AIM OF THE EXERCISE – In the material below, the required lines run from the one containing "flex:none; height:54px; background:#e5e5e5;" through the one containing "border-radius:3px; font-size:14px; background:#fff;". Copy those lines exactly, ends included, and nothing else.

DATA FOR PROCESSING –
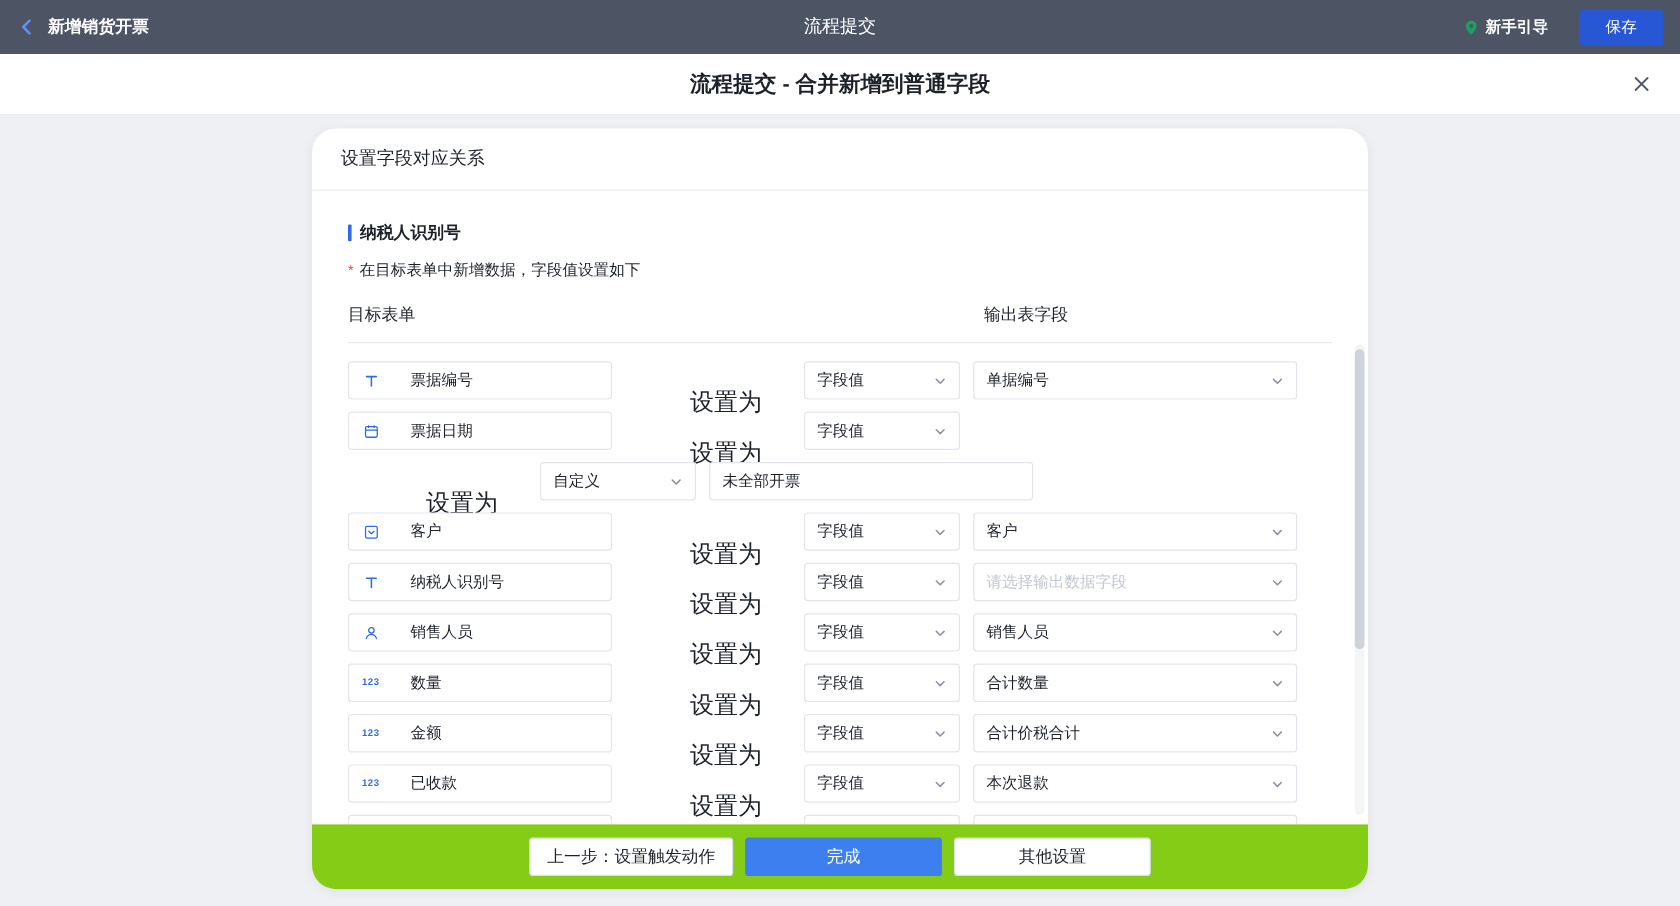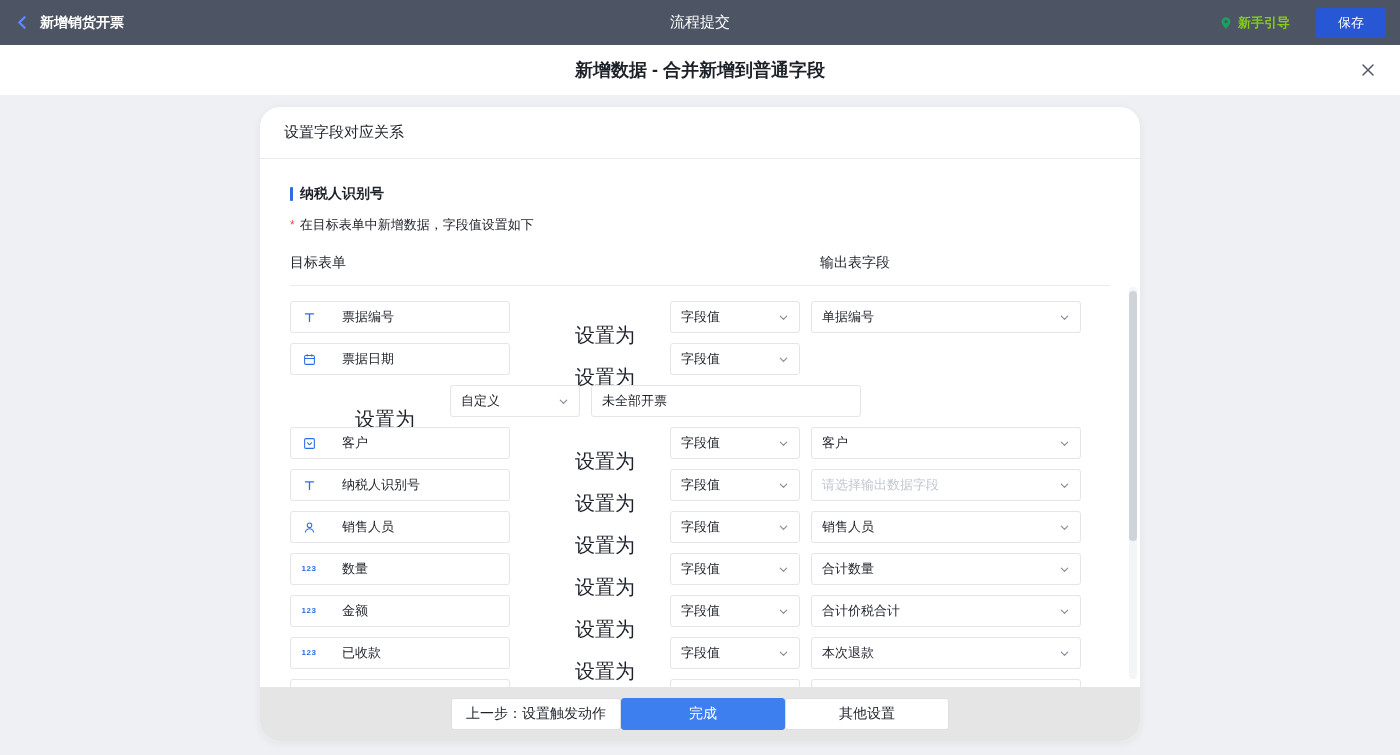--- a/index.html
+++ b/index.html
@@ -12,7 +12,7 @@
   .back-label { color:#fff; font-size:14px; font-weight:700; }
   .topbar-title { position:absolute; left:50%; transform:translateX(-50%); color:#fff; font-size:15px; }
   .topbar-right { margin-left:auto; display:flex; align-items:center; gap:26px; }
-  .guide-btn { display:flex; align-items:center; gap:5px; color:#84cc16; font-size:13px; font-weight:700; cursor:pointer; }
+  .guide-btn { display:flex; align-items:center; gap:5px; color:#ffffff; font-size:13px; font-weight:700; cursor:pointer; }
   .save-btn { background:#2857d5; border:none; color:#fff; font-size:13px; height:30px; padding:0 22px; border-radius:3px; cursor:pointer; }
 
   

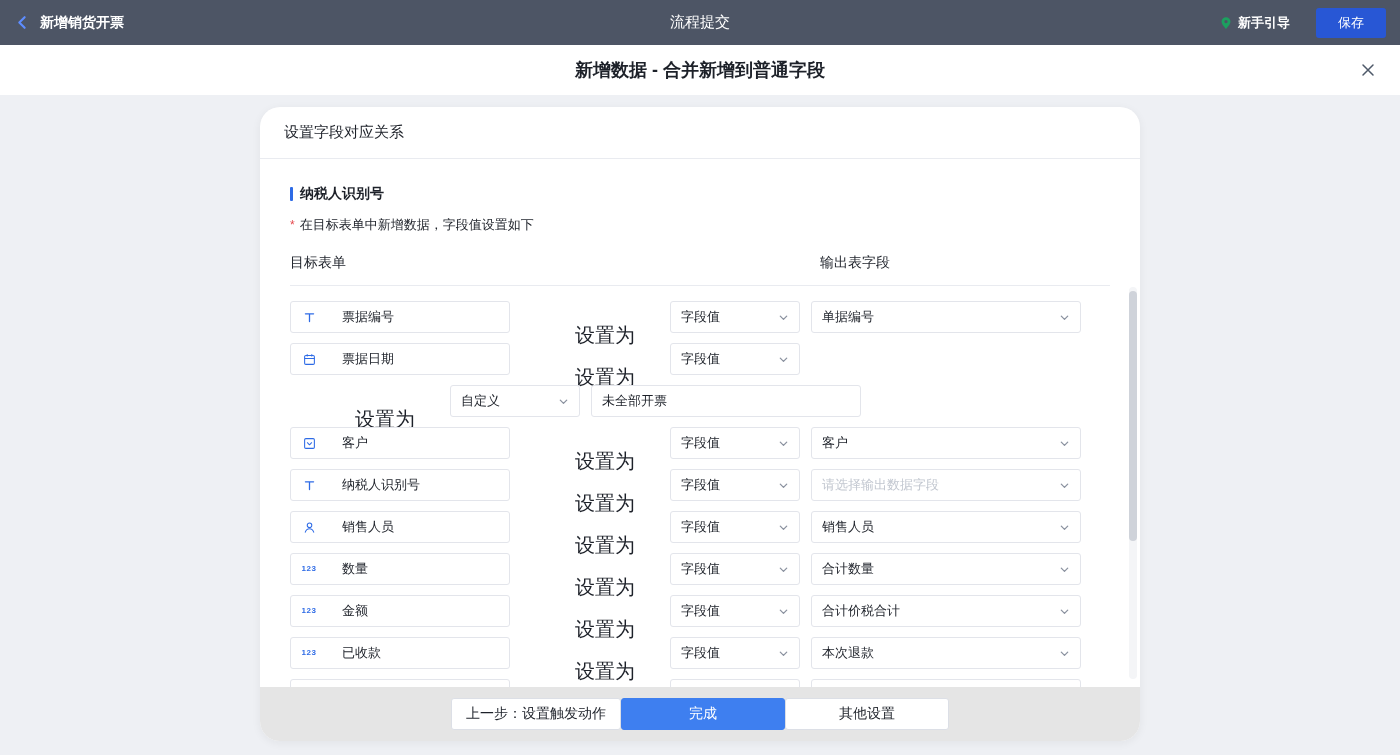--- a/index.html
+++ b/index.html
@@ -85,7 +85,7 @@
 </div>
 
 <div class="titlebar">
-  <div class="dialog-title">新增数据 - 合并新增到普通字段</div>
+  <div class="dialog-title">流程提交 - 合并新增到普通字段</div>
   <button class="close-btn">
     <span style="line-height:0;">
       <svg width="16" height="16" viewBox="0 0 16 16" stroke="#4e5969" stroke-width="1.5" stroke-linecap="round">

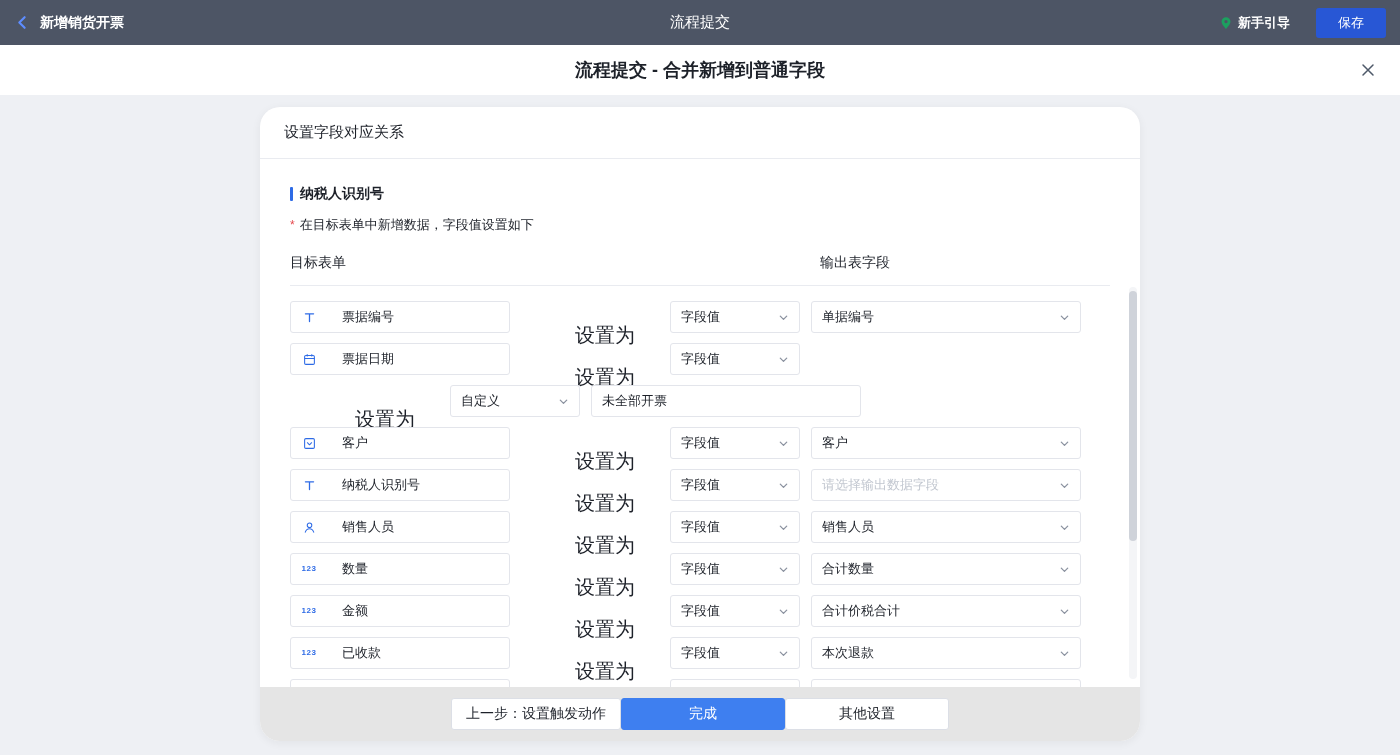--- a/index.html
+++ b/index.html
@@ -53,7 +53,7 @@
   .scroll-track { position:absolute; top:128px; bottom:8px; right:3px; width:8px; border-radius:4px; background:#f4f5f7; }
   .scroll-thumb { position:absolute; top:4px; left:0; width:8px; height:250px; border-radius:4px; background:#cfd3da; }
 
-  .card-footer { flex:none; height:54px; background:#e5e5e5; display:flex; align-items:center; justify-content:center; position:relative; z-index:2; }
+  .card-footer { flex:none; height:54px; background:#84cc16; display:flex; align-items:center; justify-content:center; gap:10px; position:relative; z-index:2; }
   .ftr-btn { height:32px; min-width:164px; padding:0 14px; border-radius:3px; font-size:14px; background:#fff;
              border:1px solid #dcdfe6; color:#1d2129; cursor:pointer; white-space:nowrap; }
   .ftr-btn.primary { background:#3e7ff0; border-color:#3e7ff0; color:#fff; }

COMPLETED EXERCISE –
-  .card-footer { flex:none; height:54px; background:#e5e5e5; display:flex; align-items:center; justify-content:center; position:relative; z-index:2; }
+  .card-footer { flex:none; height:54px; background:#84cc16; display:flex; align-items:center; justify-content:center; gap:10px; position:relative; z-index:2; }
   .ftr-btn { height:32px; min-width:164px; padding:0 14px; border-radius:3px; font-size:14px; background:#fff;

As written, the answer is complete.